• TASK TO COMPLETE
Skip the images and return the records below exactly.

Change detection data
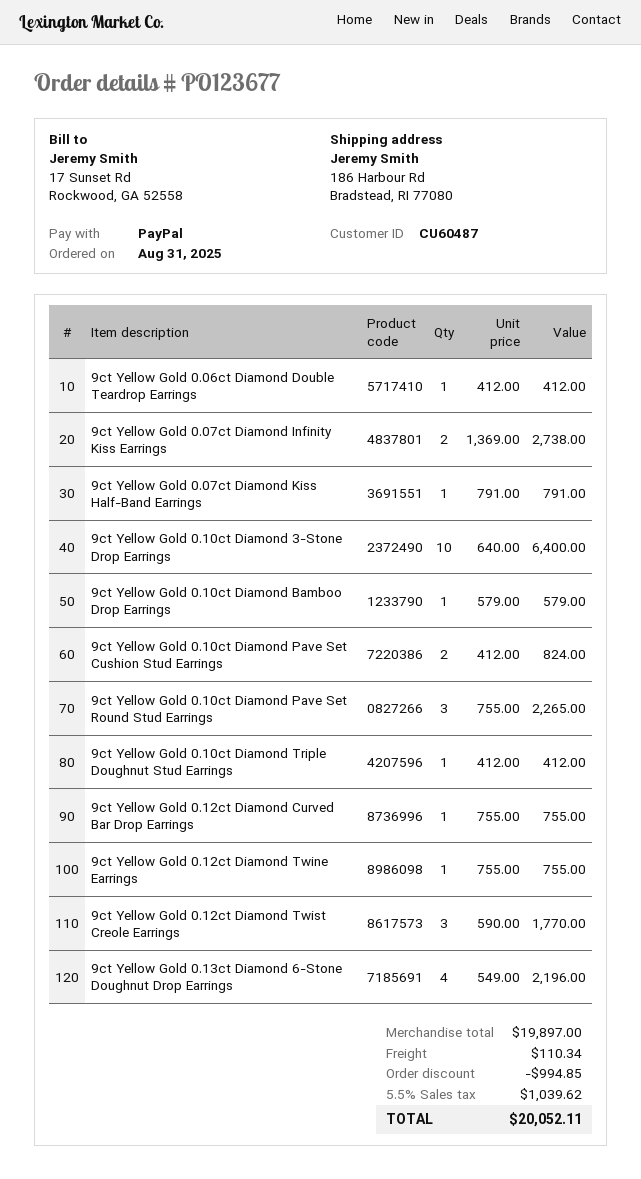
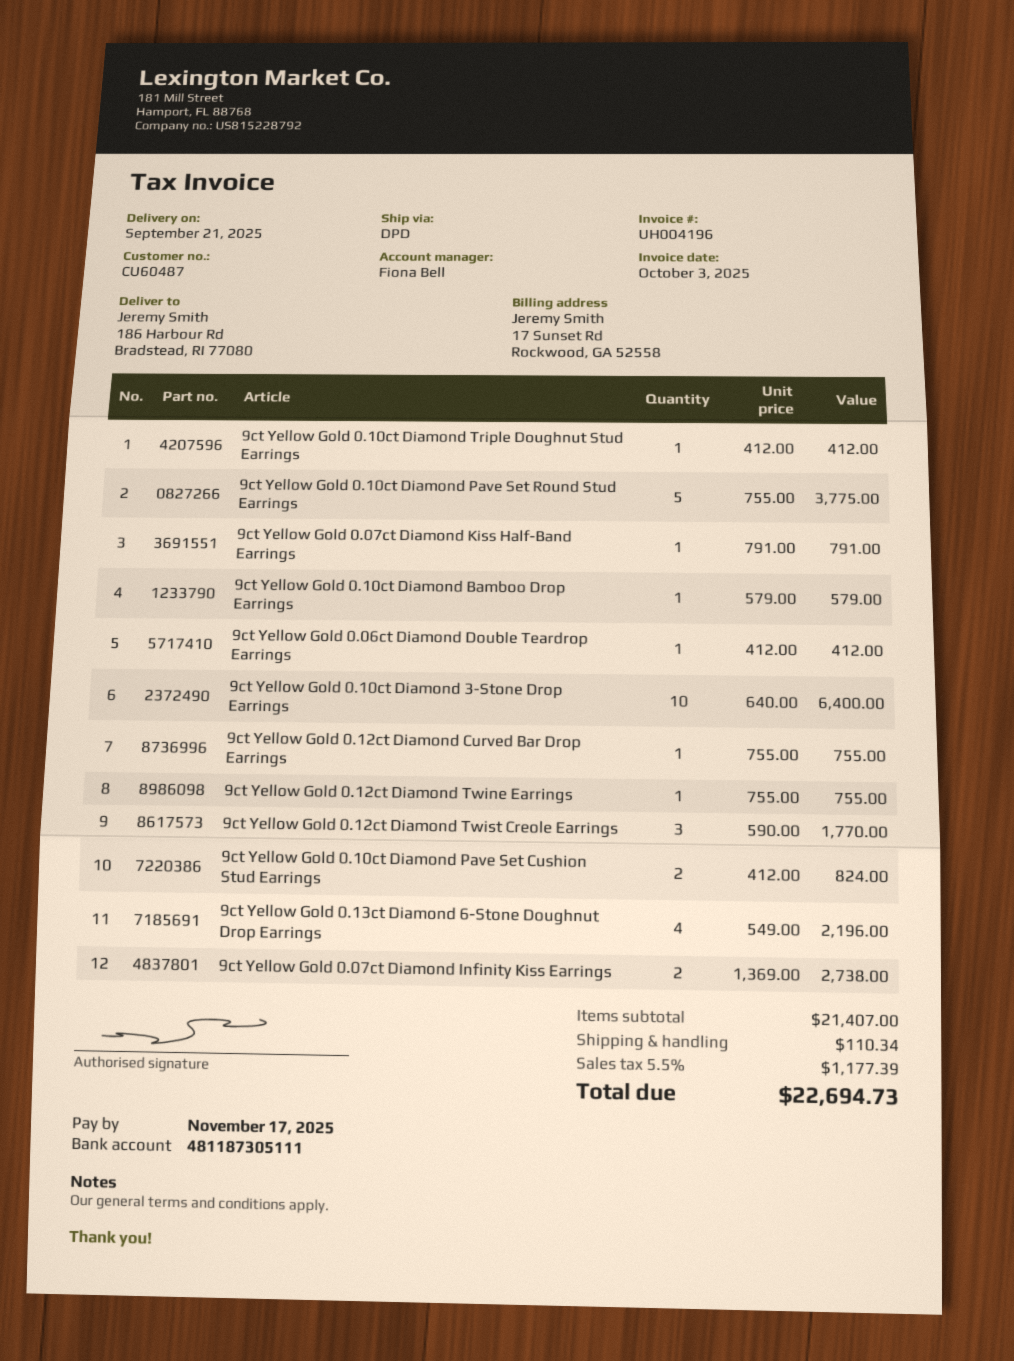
9ct Yellow Gold 0.10ct Diamond Pave Set Round Stud Earrings: 3 x 755.00 = 2265.00 -> 5 x 755.00 = 3775.00
subtotal: 19897.00 -> 21407.00
discount: 994.85 -> none
tax: 5.5% = 1039.62 -> 5.5% = 1177.39
total: 20052.11 -> 22694.73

• RESULT BELOW
9ct Yellow Gold 0.10ct Diamond Pave Set Round Stud Earrings: 3 x 755.00 = 2265.00 -> 5 x 755.00 = 3775.00
subtotal: 19897.00 -> 21407.00
discount: 994.85 -> none
tax: 5.5% = 1039.62 -> 5.5% = 1177.39
total: 20052.11 -> 22694.73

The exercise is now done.